▶ **Task instructions**:
Nothing should differ between your output and the entries below.

▶ **Provided material**:
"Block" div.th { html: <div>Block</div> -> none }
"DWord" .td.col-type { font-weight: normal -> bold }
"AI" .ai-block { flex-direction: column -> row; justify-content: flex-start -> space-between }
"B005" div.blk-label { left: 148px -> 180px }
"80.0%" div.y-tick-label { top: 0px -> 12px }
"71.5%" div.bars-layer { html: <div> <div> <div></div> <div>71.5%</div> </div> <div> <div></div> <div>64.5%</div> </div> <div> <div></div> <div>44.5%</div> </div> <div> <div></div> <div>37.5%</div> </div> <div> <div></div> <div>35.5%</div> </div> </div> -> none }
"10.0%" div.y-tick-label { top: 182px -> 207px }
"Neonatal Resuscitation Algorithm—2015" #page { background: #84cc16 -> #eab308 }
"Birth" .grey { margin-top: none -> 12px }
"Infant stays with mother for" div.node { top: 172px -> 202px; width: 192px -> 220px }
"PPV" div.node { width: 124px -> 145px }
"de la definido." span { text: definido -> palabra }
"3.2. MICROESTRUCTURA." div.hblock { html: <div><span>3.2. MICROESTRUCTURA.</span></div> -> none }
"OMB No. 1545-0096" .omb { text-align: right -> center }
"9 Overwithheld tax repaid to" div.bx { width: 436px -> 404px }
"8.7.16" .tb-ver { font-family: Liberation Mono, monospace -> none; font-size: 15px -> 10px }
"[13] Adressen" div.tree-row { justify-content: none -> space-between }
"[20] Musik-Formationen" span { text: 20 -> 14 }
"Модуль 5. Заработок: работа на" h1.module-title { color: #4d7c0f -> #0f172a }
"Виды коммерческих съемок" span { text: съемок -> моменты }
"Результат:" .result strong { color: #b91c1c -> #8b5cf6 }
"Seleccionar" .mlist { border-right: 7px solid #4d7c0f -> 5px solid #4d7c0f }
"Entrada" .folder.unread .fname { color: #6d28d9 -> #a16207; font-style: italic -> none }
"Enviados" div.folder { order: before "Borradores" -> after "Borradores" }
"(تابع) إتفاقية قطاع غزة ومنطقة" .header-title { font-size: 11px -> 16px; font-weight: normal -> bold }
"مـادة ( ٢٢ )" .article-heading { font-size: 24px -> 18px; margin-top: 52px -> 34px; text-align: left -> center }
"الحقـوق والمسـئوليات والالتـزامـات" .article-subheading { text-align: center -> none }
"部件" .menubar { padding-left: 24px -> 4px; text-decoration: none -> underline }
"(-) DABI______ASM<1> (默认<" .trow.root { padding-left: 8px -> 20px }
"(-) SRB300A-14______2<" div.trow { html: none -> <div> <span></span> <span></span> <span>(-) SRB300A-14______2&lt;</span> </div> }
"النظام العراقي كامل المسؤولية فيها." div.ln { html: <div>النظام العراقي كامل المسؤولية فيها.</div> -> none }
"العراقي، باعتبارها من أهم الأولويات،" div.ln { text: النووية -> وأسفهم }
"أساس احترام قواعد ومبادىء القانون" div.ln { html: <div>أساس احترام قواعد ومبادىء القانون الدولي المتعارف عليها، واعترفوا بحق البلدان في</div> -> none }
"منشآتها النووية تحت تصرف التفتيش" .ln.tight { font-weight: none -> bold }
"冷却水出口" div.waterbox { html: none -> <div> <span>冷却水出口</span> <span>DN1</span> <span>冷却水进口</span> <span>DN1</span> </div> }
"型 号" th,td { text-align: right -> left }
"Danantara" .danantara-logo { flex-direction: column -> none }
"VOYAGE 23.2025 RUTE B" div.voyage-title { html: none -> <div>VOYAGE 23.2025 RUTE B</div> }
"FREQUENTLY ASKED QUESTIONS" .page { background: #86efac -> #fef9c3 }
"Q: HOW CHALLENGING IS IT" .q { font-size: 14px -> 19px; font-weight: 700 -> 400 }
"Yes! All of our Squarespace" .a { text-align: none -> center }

▶ **Response below**:
"Block" div.th { html: <div>Block</div> -> none }
"DWord" .td.col-type { font-weight: normal -> bold }
"AI" .ai-block { flex-direction: column -> row; justify-content: flex-start -> space-between }
"B005" div.blk-label { left: 148px -> 180px }
"80.0%" div.y-tick-label { top: 0px -> 12px }
"71.5%" div.bars-layer { html: <div> <div> <div></div> <div>71.5%</div> </div> <div> <div></div> <div>64.5%</div> </div> <div> <div></div> <div>44.5%</div> </div> <div> <div></div> <div>37.5%</div> </div> <div> <div></div> <div>35.5%</div> </div> </div> -> none }
"10.0%" div.y-tick-label { top: 182px -> 207px }
"Neonatal Resuscitation Algorithm—2015" #page { background: #84cc16 -> #eab308 }
"Birth" .grey { margin-top: none -> 12px }
"Infant stays with mother for" div.node { top: 172px -> 202px; width: 192px -> 220px }
"PPV" div.node { width: 124px -> 145px }
"de la definido." span { text: definido -> palabra }
"3.2. MICROESTRUCTURA." div.hblock { html: <div><span>3.2. MICROESTRUCTURA.</span></div> -> none }
"OMB No. 1545-0096" .omb { text-align: right -> center }
"9 Overwithheld tax repaid to" div.bx { width: 436px -> 404px }
"8.7.16" .tb-ver { font-family: Liberation Mono, monospace -> none; font-size: 15px -> 10px }
"[13] Adressen" div.tree-row { justify-content: none -> space-between }
"[20] Musik-Formationen" span { text: 20 -> 14 }
"Модуль 5. Заработок: работа на" h1.module-title { color: #4d7c0f -> #0f172a }
"Виды коммерческих съемок" span { text: съемок -> моменты }
"Результат:" .result strong { color: #b91c1c -> #8b5cf6 }
"Seleccionar" .mlist { border-right: 7px solid #4d7c0f -> 5px solid #4d7c0f }
"Entrada" .folder.unread .fname { color: #6d28d9 -> #a16207; font-style: italic -> none }
"Enviados" div.folder { order: before "Borradores" -> after "Borradores" }
"(تابع) إتفاقية قطاع غزة ومنطقة" .header-title { font-size: 11px -> 16px; font-weight: normal -> bold }
"مـادة ( ٢٢ )" .article-heading { font-size: 24px -> 18px; margin-top: 52px -> 34px; text-align: left -> center }
"الحقـوق والمسـئوليات والالتـزامـات" .article-subheading { text-align: center -> none }
"部件" .menubar { padding-left: 24px -> 4px; text-decoration: none -> underline }
"(-) DABI______ASM<1> (默认<" .trow.root { padding-left: 8px -> 20px }
"(-) SRB300A-14______2<" div.trow { html: none -> <div> <span></span> <span></span> <span>(-) SRB300A-14______2&lt;</span> </div> }
"النظام العراقي كامل المسؤولية فيها." div.ln { html: <div>النظام العراقي كامل المسؤولية فيها.</div> -> none }
"العراقي، باعتبارها من أهم الأولويات،" div.ln { text: النووية -> وأسفهم }
"أساس احترام قواعد ومبادىء القانون" div.ln { html: <div>أساس احترام قواعد ومبادىء القانون الدولي المتعارف عليها، واعترفوا بحق البلدان في</div> -> none }
"منشآتها النووية تحت تصرف التفتيش" .ln.tight { font-weight: none -> bold }
"冷却水出口" div.waterbox { html: none -> <div> <span>冷却水出口</span> <span>DN1</span> <span>冷却水进口</span> <span>DN1</span> </div> }
"型 号" th,td { text-align: right -> left }
"Danantara" .danantara-logo { flex-direction: column -> none }
"VOYAGE 23.2025 RUTE B" div.voyage-title { html: none -> <div>VOYAGE 23.2025 RUTE B</div> }
"FREQUENTLY ASKED QUESTIONS" .page { background: #86efac -> #fef9c3 }
"Q: HOW CHALLENGING IS IT" .q { font-size: 14px -> 19px; font-weight: 700 -> 400 }
"Yes! All of our Squarespace" .a { text-align: none -> center }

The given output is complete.